So where are we now, almost six decades on from those hopes of women’s liberation? There is no doubt that today more women have a stronger voice, some with access to significant power, with apparently more choices than ever.
Yet, just as firmly we also see the very opposite in the lives of other women. This stems from the rising individualism and above all the significantly greater inequality we have seen over recent decades of near total subservience to neoliberal market logics, attentive only to profits, with more women, young, and especially old, living in poverty, worsening over the last 15 years. Moreover, the ubiquitous cultural landscape of sexism and belittlement of women we condemned, with women judged by their looks, has far from disappeared. We don’t need to witness Epstein’s world, or the continuing rise in rape figures, to be reminded of that.
Hence, goals feminists fought for and seemed to win, beginning with a new appreciation of and support for mothers and the work of caring have disappeared. We find real misery experienced by many mothers today, many simply unable to cope with the extra burdens placed on them. This connects with women, often working long hours in paid work, having little time to care – affecting not only mothers, but those caring for the sick, disabled or fragile elderly.

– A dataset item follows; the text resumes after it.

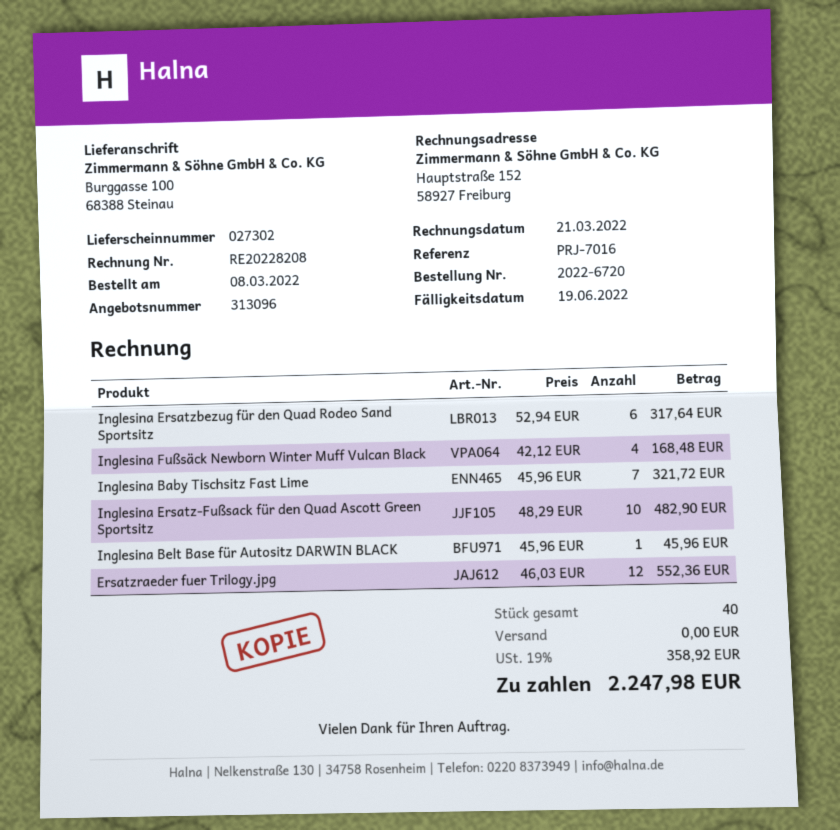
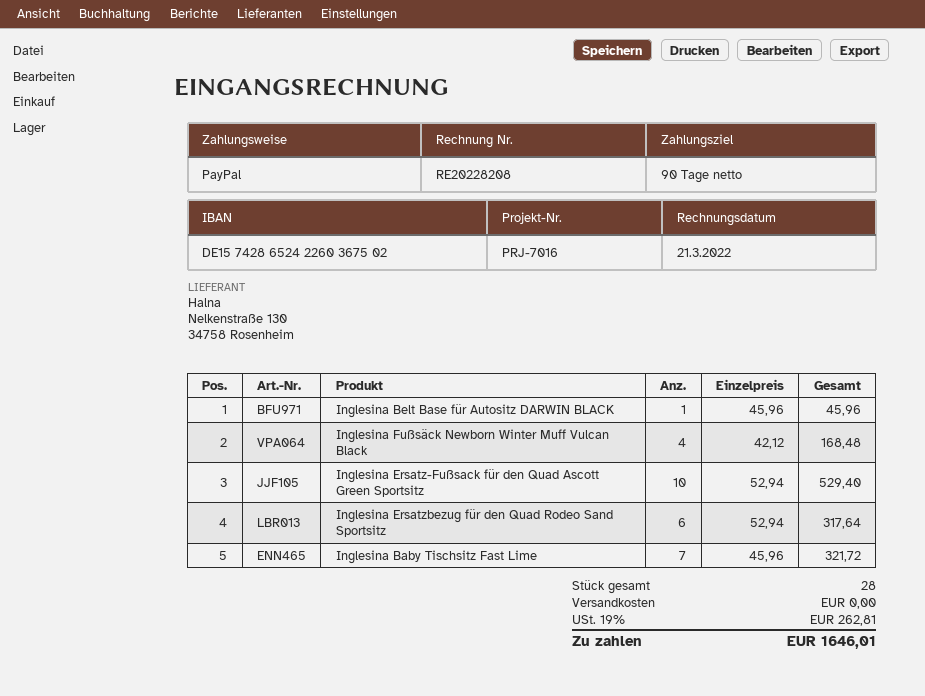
Inglesina Ersatz-Fußsack für den Quad Ascott Green Sportsitz: 10 x 48.29 = 482.90 -> 10 x 52.94 = 529.40
Ersatzraeder fuer Trilogy.jpg: 12 x 46.03 = 552.36 -> none
total quantity: 40 -> 28
tax: 19% = 358.92 -> 19% = 262.81
total: 2247.98 -> 1646.01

Women still shoulder more of the responsibilities for caring, as I discussed in my last book Lean on Me: A Politics of Radical Care. So far, with some exceptions at municipal level, Starmer’s Labour Party has done little to address this, while threatening rights to protest. In our ultra-competitive era, earlier ideas of collectivity and shared caring, so important for Seventies feminists, have almost – but not quite – disappeared. Today, women’s poverty still exceeds that of men, especially in single-parent households and the old. Shockingly, women’s life expectancy overall has dropped three years over the last decade.
More positively, there is greater concern with green issues today, as articulated by feminist economists here such as Ann Pettifor or Sue Himmelweit, along with the growth of the Green Party – attracting many women. Many feminists are also actively opposing racism and cruelty towards migrants, evident in the work of feminist human rights and anti-racist activists, along with the legacies of Black Lives Matter. Confronting the rise of the right, including both Trump and Netanyahu, we have the forceful speech and writing of iconic figures such as Sara Roy in India, the Canadian writer Naomi Klein, or Judith Butler from the USA. Indeed, as Butler shows, the right’s attacks on women’s equality and what they call ‘gender ideology’ is what fuels populist reactionary rhetoric generally.
Feminist activists might well feel undermined today, confronting the ongoing kleptocratic behaviour of the few billionaires now dominating global markets, plus the continuation of reckless military violence on several fronts, including Israel’s genocidal violence in Gaza. Yet feminist resilience remains, in some ways taking us back to those women who created Women’s Day over a century ago.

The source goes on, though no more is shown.